We intend to contribute that to the most commonly used operators. Moving forward it is expected for new Operators to expose lineage natively and external Providers maintainers to implement this API. If there are gaps, users can query their OpenLineage repository to track Operators that are missing lineage and open issues on the corresponding repo.

The OpenLineage SQL parser stays a shared component used by other integrations.

OpenLineage support in TaskFlow and Python operators

Currently TaskFlow API and PythonOperators are opaque because there is limited lineage we can extract from arbitrary code. Currently PythonOperator and TaskFlow do not expose lineage unless users provide inlets and outlets for their tasks. As an improvement, We propose adding an API enabling exposing lineage from hooks. Then at the operator level (in the PythonOperator or the DecoratedPythonOperator used by TaskFlow), this lineage is collected and returned through the new get_OpenLineage_Facets* APIs.

The DBAPIHook is the common API for all SQL hooks and can be the central point to collect lineage in a similar fashion that SQL based Operators collect lineage.

High level proposal:

  1. The Operator registers a Listener to the DbApiHook in get_openlineage_facets_on_start()
  2. The Operator runs, the DBAPIHook notifies the Listener when it access datasets and the Operator accumulates this information.
  3. The Operator exposes the collected lineage in get_openlineage_facets_on_complete(ti)

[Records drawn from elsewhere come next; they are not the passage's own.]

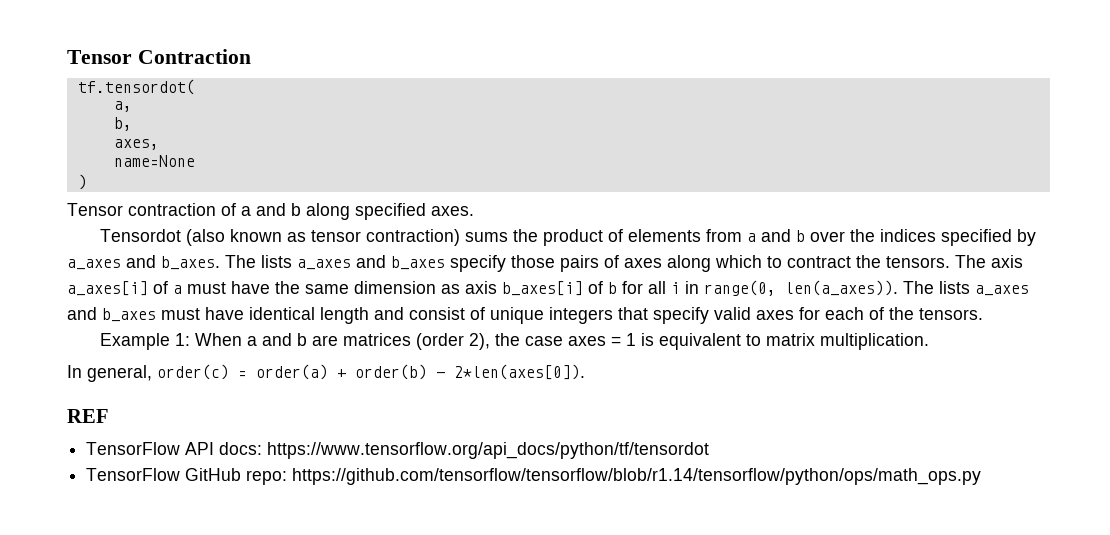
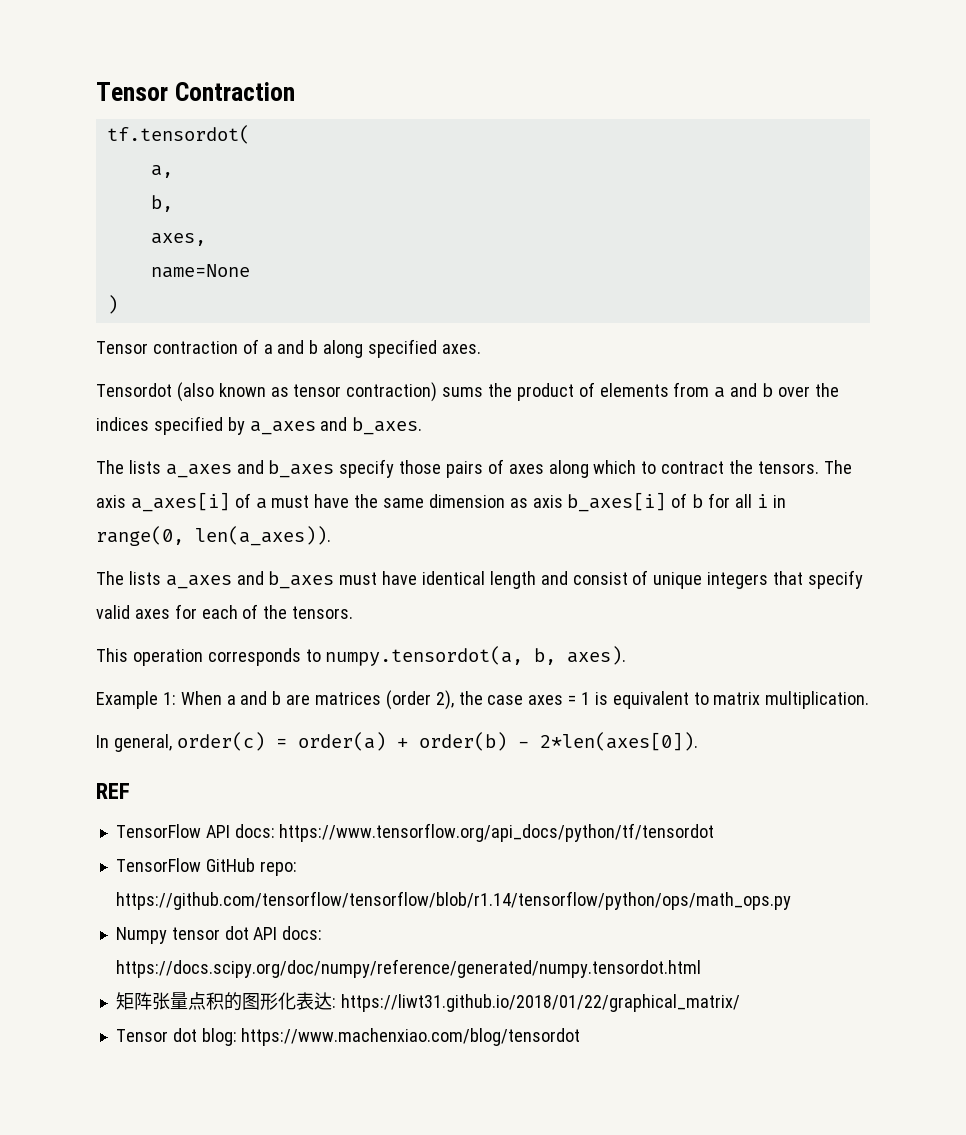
- Tensordot (also known as tensor contraction) sums the product of elements from a and b over the indices specified by a_axes and b_axes. The lists a_axes and b_axes specify those pairs of axes along which to contract the tensors.
+ Tensordot (also known as tensor contraction) sums the product of elements from a and b over the indices specified by a_axes and b_axes.
+ The lists a_axes and b_axes specify those pairs of axes along which to contract the tensors.
- The axis a_axes[i] of a must have the same dimension as axis b_axes[i] of b for all i in range(0, len(a_axes)). The lists a_axes and b_axes must have identical length and consist of unique integers that specify valid axes for each of the tensors.
+ The axis a_axes[i] of a must have the same dimension as axis b_axes[i] of b for all i in range(0, len(a_axes)).
+ The lists a_axes and b_axes must have identical length and consist of unique integers that specify valid axes for each of the tensors.
+ This operation corresponds to numpy.tensordot(a, b, axes).
+ Numpy tensor dot API docs: https://docs.scipy.org/doc/numpy/reference/generated/numpy.tensordot.html
+ 矩阵张量点积的图形化表达: https://liwt31.github.io/2018/01/22/graphical_matrix/
+ Tensor dot blog: https://www.machenxiao.com/blog/tensordot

listener = CollectionListener()

return listener.get_consolidated_lineage()

Other considerations?

What defines this AIP as "done"?

This is done once the first release of the airflow-openlineage-provider is released, replacing the openlineage-airflow package.

Scope of the initial implementation

Move the openlineage-airflow code base into an Airflow-OpenLineage provider. Renaming packages and refactoring accordingly.